> _WHAT YOU NEED TO DO_
From the line with "html: none ->" through the line with "font-size: 11px ->", repeat the entries verbatim, both end lines included, and add nothing.

> _DATASET RECORDS_
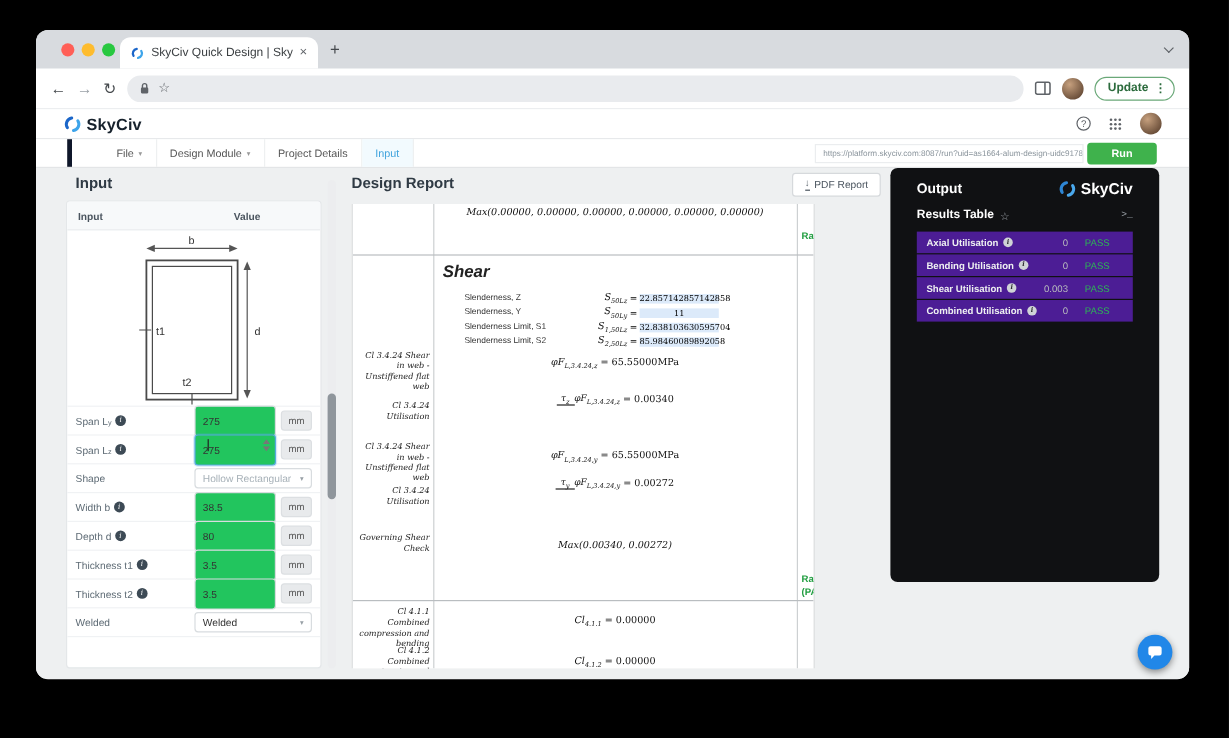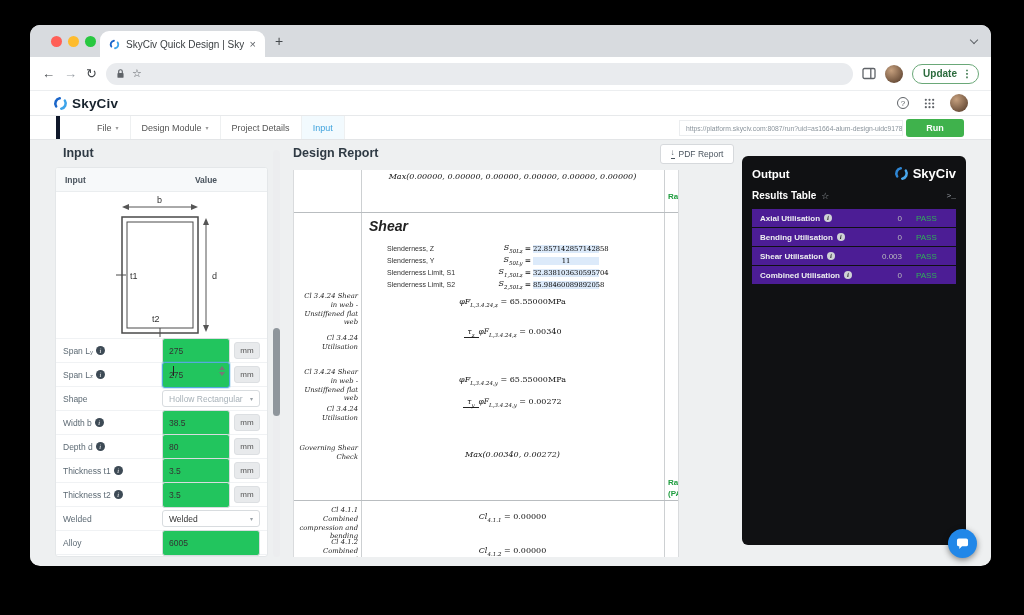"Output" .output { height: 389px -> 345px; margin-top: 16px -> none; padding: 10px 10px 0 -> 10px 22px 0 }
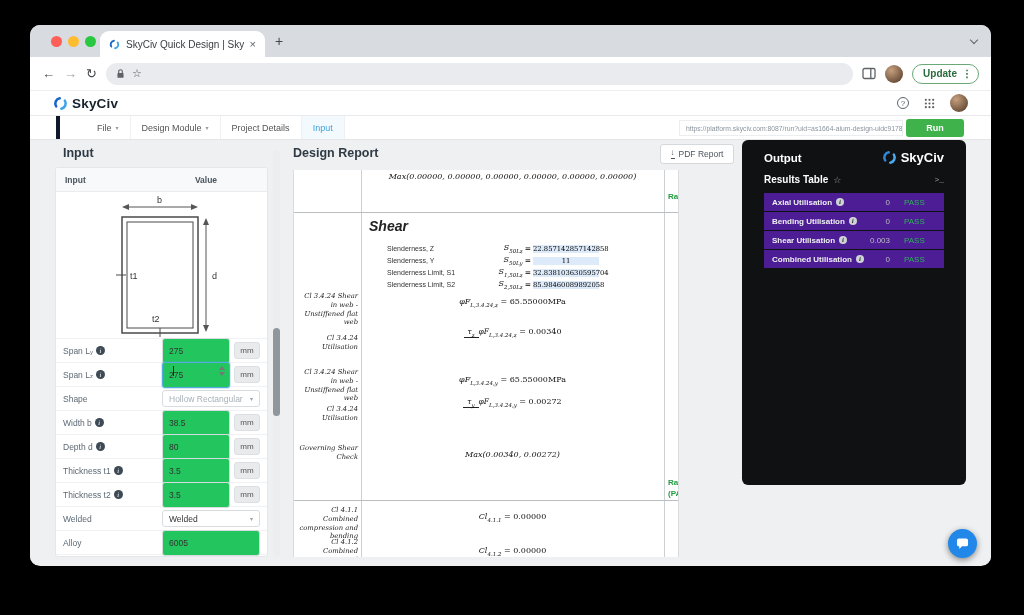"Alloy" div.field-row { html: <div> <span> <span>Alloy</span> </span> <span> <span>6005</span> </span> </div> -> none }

---

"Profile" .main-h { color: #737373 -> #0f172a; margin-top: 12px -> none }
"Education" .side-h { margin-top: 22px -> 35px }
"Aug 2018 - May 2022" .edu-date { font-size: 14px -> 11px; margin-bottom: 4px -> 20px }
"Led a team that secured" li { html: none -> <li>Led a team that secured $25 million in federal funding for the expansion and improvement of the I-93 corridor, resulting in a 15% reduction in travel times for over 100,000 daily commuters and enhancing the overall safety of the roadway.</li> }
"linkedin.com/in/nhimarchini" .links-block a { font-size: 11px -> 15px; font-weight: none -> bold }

> _SOLUTION TO THE EXERCISE_
"Led a team that secured" li { html: none -> <li>Led a team that secured $25 million in federal funding for the expansion and improvement of the I-93 corridor, resulting in a 15% reduction in travel times for over 100,000 daily commuters and enhancing the overall safety of the roadway.</li> }
"linkedin.com/in/nhimarchini" .links-block a { font-size: 11px -> 15px; font-weight: none -> bold }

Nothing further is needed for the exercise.